日報俳壇 山中葛子選
千葉市 田中惠温
初日記ありふれしこと二三行
【評】新しい年を迎えて書きしるす「初日記」の一ページは、年頭の所感も書き添えたりと身がひきしまるもの。けれど、気が付くと年々同じような思いを確かめることにもなるようだ。それだけに「ありふれしこと」から、来し方行く末の深々とした人生観がゆったりと伝わって来る。自分史と向き合っていることの「二三行」が照らし出された妙味。
酒々井町 赤羽剛
爺々の鳩の出そうな冬帽子
【評】まるで手品師に出会えたようなうれしさだ。爺々(じいじい)という呼び方は何となく味わい深くしゃれている。ましてや今にも鳩がぱっと飛び出しそうな帽子を被った爺々ともなればなおさらのこと。冬帽子はソフトの中折帽子やモダンな鳥打帽子など、老いに向かっては暖かくてファッション性に富み、しかも帽子には気持ちが安らぐ文化もあったのだ。
日報柳壇 平井吾風選
茂原市 福田研治
世界へと舞台を回すソイソース
【評】ソイソースは大豆で作ったソースという意味で日本の醤油(しょうゆ)の事だが、今や海外にも広がり、その発酵食品のヘルシーさが世界に認められている優れ物だ。和食ばかりではなく洋風の隠し味としても良いとか。着想としては地味だが、中七の表現がいかにもステージに上がるという事へのつながりがうまく生かされている。
八街市 小川桃紅
身の丈を歩いて丸い息をする
【評】自分に合った生活で見栄(え)も張らず背伸びしない事への生き方がどんなに楽か「丸い息…」の一言に強調されていて全体のさりげなく語られている表現に、逆に深みを覚える。
日報歌壇 大島史洋選
柏市 松井とくよ
話せざる何かかかえて来し人の後の便りを真夜に読み居つ
【評】何か悩みをかかえているらしい人への思いがうたわれています。

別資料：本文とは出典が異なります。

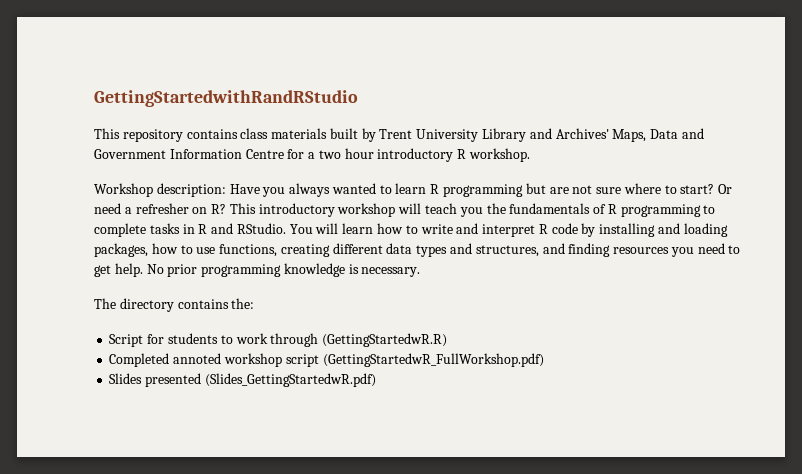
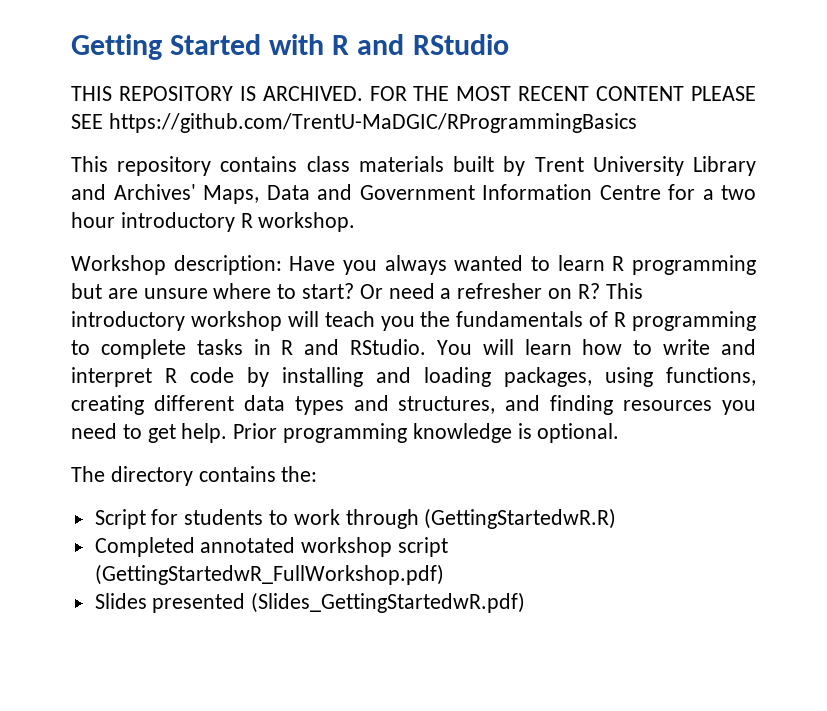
- GettingStartedwithRandRStudio
+ Getting Started with R and RStudio
+ THIS REPOSITORY IS ARCHIVED. FOR THE MOST RECENT CONTENT PLEASE SEE https://github.com/TrentU-MaDGIC/RProgrammingBasics
- Workshop description: Have you always wanted to learn R programming but are not sure where to start?
+ Workshop description: Have you always wanted to learn R programming but are unsure where to start?
- You will learn how to write and interpret R code by installing and loading packages, how to use functions, creating different data types and structures, and finding resources you need to get help.
+ You will learn how to write and interpret R code by installing and loading packages, using functions, creating different data types and structures, and finding resources you need to get help.
- No prior programming knowledge is necessary.
+ Prior programming knowledge is optional.
- Completed annoted workshop script (GettingStartedwR_FullWorkshop.pdf)
+ Completed annotated workshop script (GettingStartedwR_FullWorkshop.pdf)

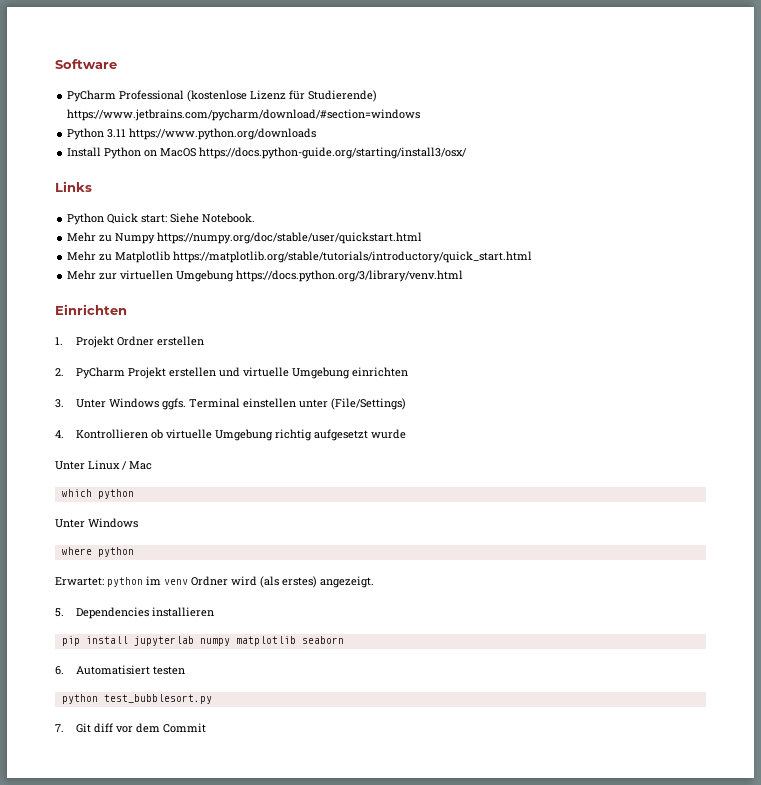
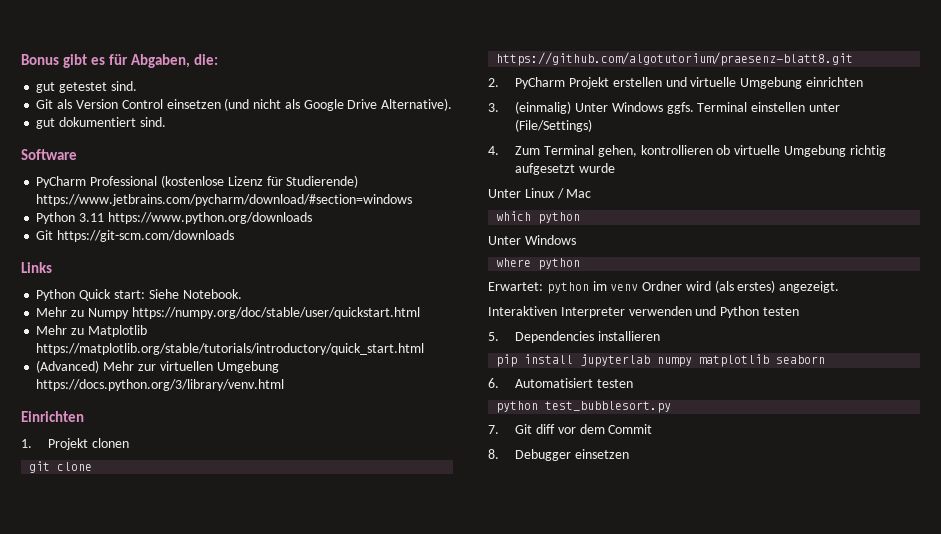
+ Bonus gibt es für Abgaben, die:
+ gut getestet sind.
+ Git als Version Control einsetzen (und nicht als Google Drive Alternative).
+ gut dokumentiert sind.
- Install Python on MacOS https://docs.python-guide.org/starting/install3/osx/
+ Git https://git-scm.com/downloads
- Mehr zur virtuellen Umgebung https://docs.python.org/3/library/venv.html
+ (Advanced) Mehr zur virtuellen Umgebung https://docs.python.org/3/library/venv.html
- 1. Projekt Ordner erstellen
+ 1. Projekt clonen
+ git clone https://github.com/algotutorium/praesenz-blatt8.git
- 3. Unter Windows ggfs.
+ 3. (einmalig) Unter Windows ggfs.
- 4. Kontrollieren ob virtuelle Umgebung richtig aufgesetzt wurde
+ 4. Zum Terminal gehen, kontrollieren ob virtuelle Umgebung richtig aufgesetzt wurde
+ Interaktiven Interpreter verwenden und Python testen
+ 8. Debugger einsetzen

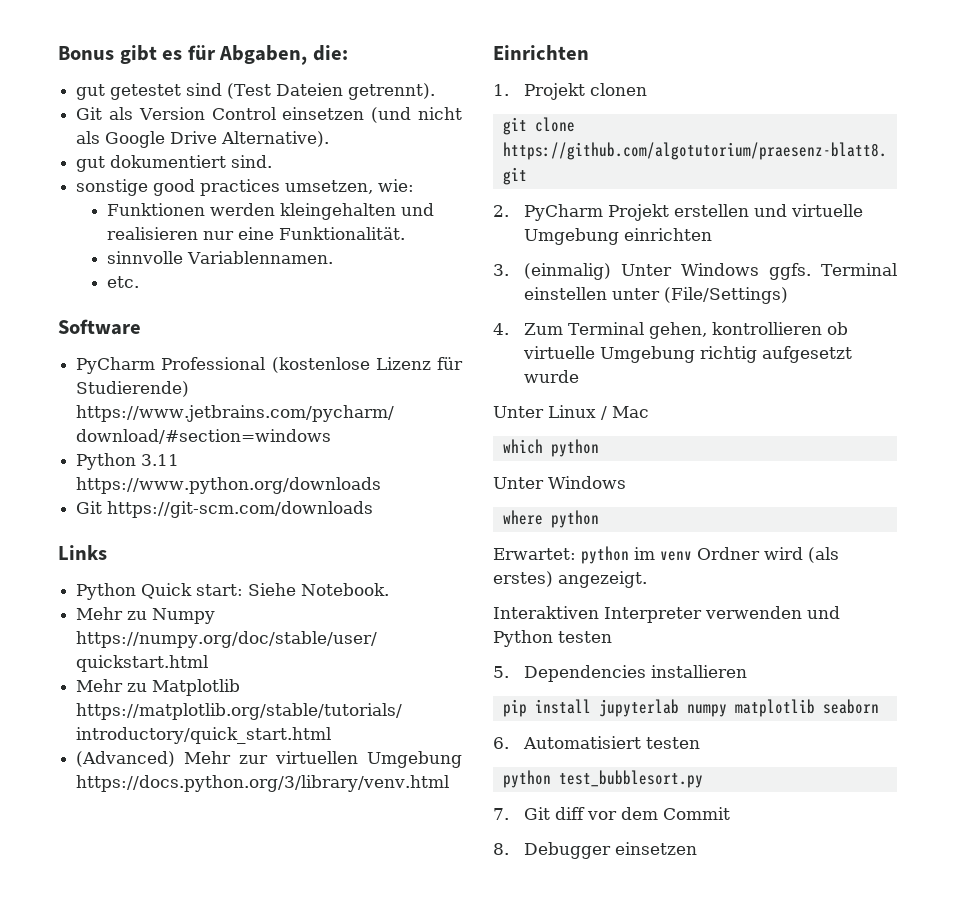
- gut getestet sind.
+ gut getestet sind (Test Dateien getrennt).
+ sonstige good practices umsetzen, wie:
+ Funktionen werden kleingehalten und realisieren nur eine Funktionalität.
+ sinnvolle Variablennamen.
+ etc.

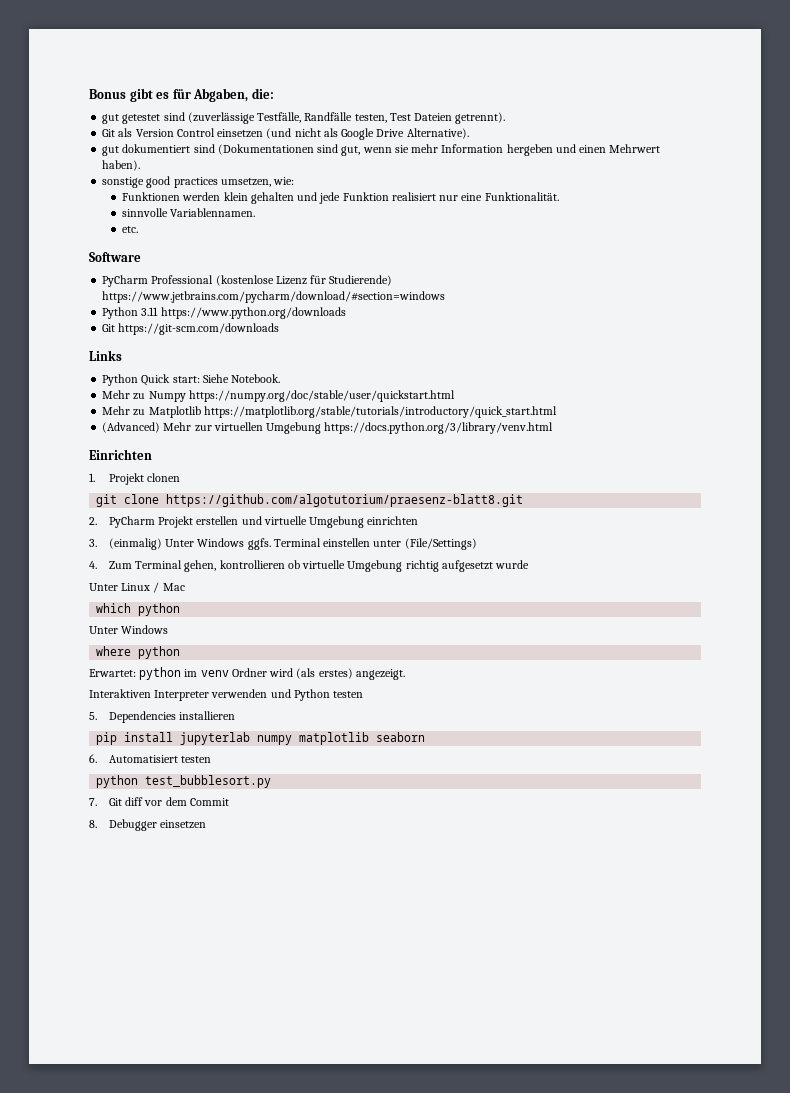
- gut getestet sind (Test Dateien getrennt).
+ gut getestet sind (zuverlässige Testfälle, Randfälle testen, Test Dateien getrennt).
- gut dokumentiert sind.
+ gut dokumentiert sind (Dokumentationen sind gut, wenn sie mehr Information hergeben und einen Mehrwert haben).
- Funktionen werden kleingehalten und realisieren nur eine Funktionalität.
+ Funktionen werden klein gehalten und jede Funktion realisiert nur eine Funktionalität.

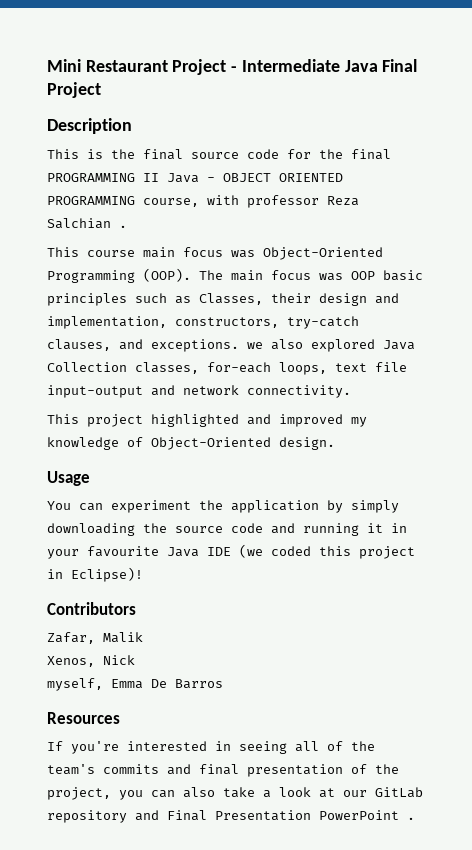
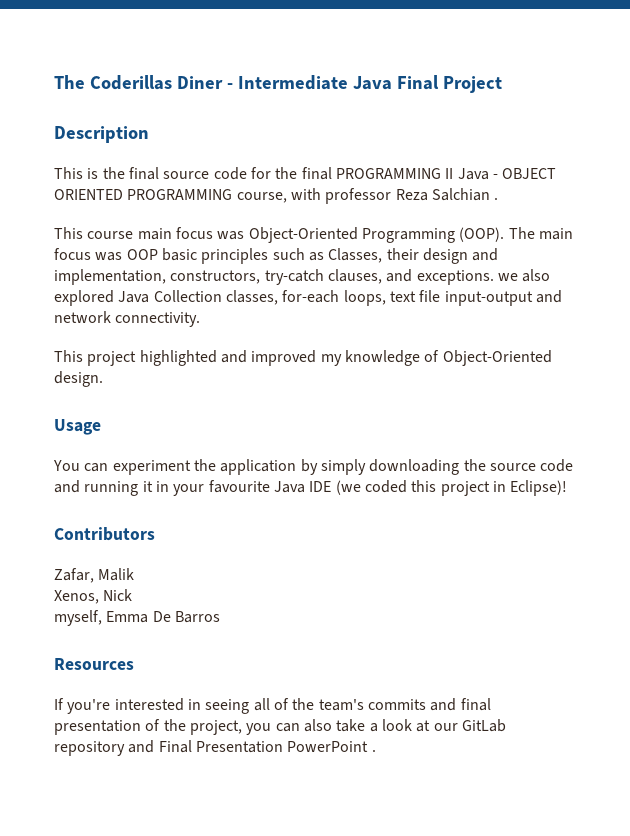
- Mini Restaurant Project - Intermediate Java Final Project
+ The Coderillas Diner - Intermediate Java Final Project

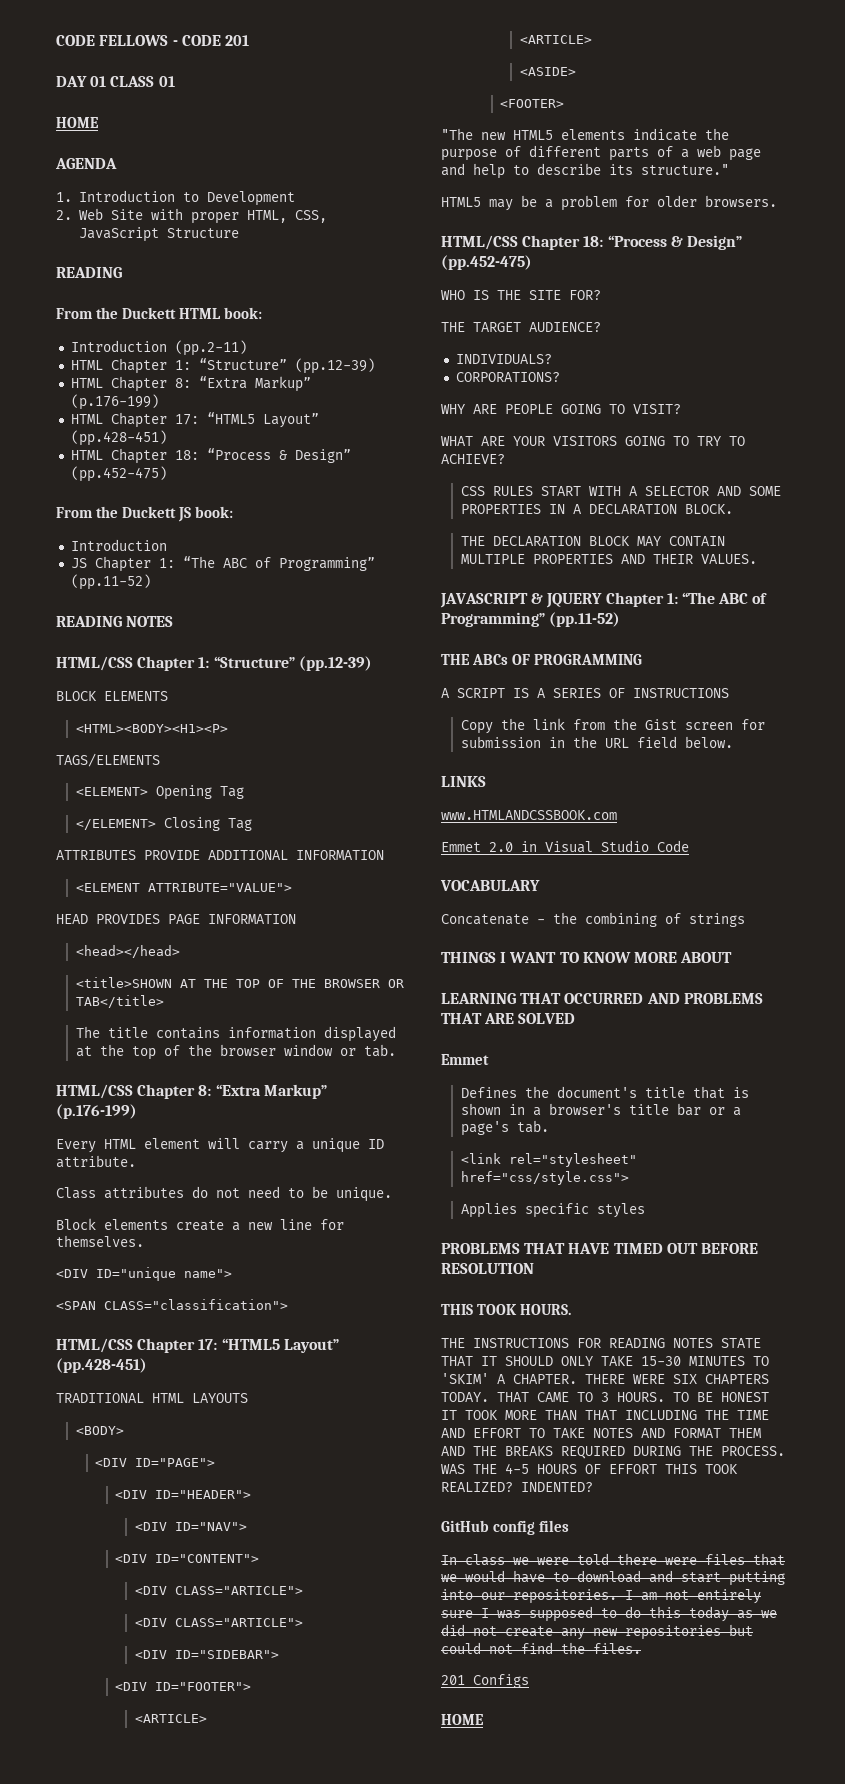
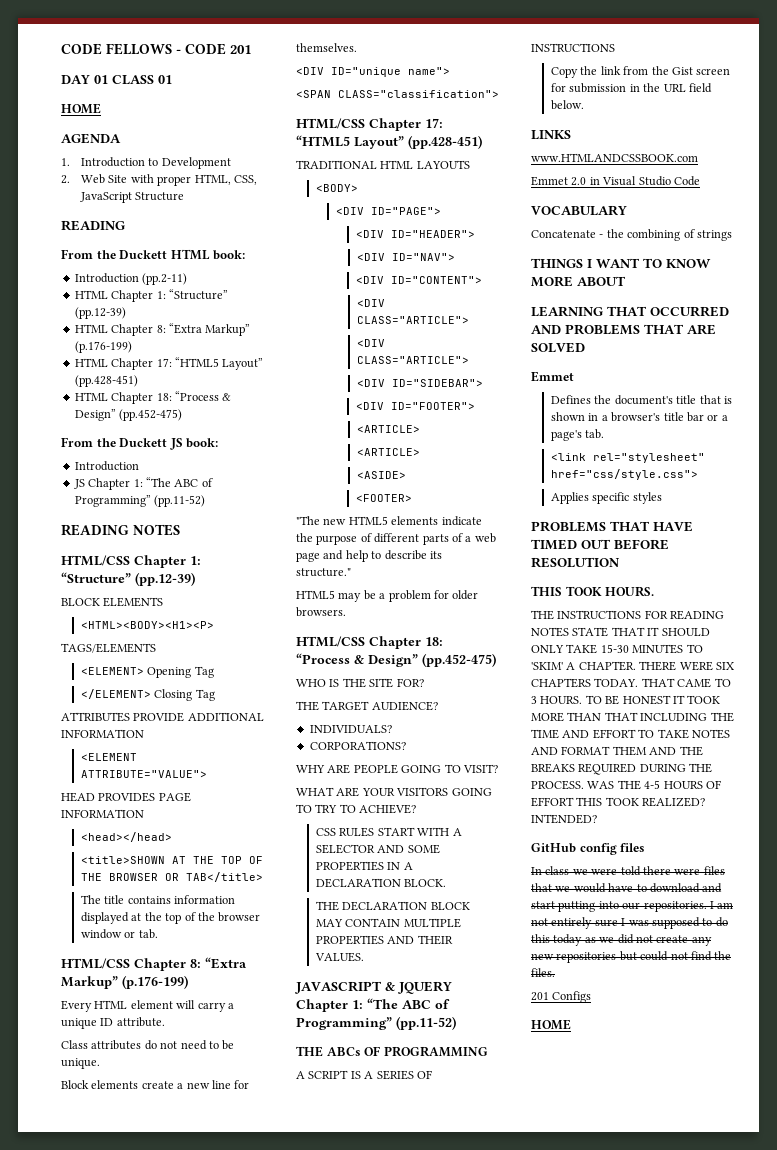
- INDENTED?
+ INTENDED?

その人から来た手紙を読んでいると表現したところなど、とても良いと思いました。
千葉市 佐藤敬子
朝まだき母の半纏身にまとえば母のかおりと囲炉裏のにおい
【評】亡くなったお母さんの半纏。いろんな思い出が、匂いの中にこもっていることと思います。
日報詩壇 中谷順子選
晩年の美しさ
茂原市 中山操
駅前から果てしなく
伸びるいちょう並木
かつては大木の一部として
成長に尽くした葉
今役割を果たし
遠い遠い旅路へ
色づく葉が微風に揺れ
ひらりひらりと
空吹く風のメロディーに
乗って宙に舞い踊る
何と潔いことか
立派な仕事をした後の
あの大胆さ
寂しさなどない
いつしかあたり一面が
黄色の絨毯に
しばしの間足が止まる
初冬の夕暮れよ
【評】役割を果たしたあとの美しさ。「寂しさなどない」にジンときました。黄金の銀杏のように潔くと思う詩人の姿に感動します。
日報学生歌壇 下平武治選
柏市 鈴木のどか
楽しかった大学生活もう終わる授業一割飲み会九割
【評】卒業を間近に控えての感慨。大学生活は本当に楽しかったのでしょう。それにしてもその楽しさの一割が授業で、九割が飲み会だというのにはちょっと首を傾げたくなりますが、素直な表現で良いでしょう。
柏市 中島弘喜
レポートに終われる日々はあと少し四月からは仕事に終われる
【評】この歌も卒業を間近に控えての感慨。社会に出れば学生時代ほどレポートに終われることはないでしょう。就職難の昨今、仕事に追われるようになることは喜ばしいことです。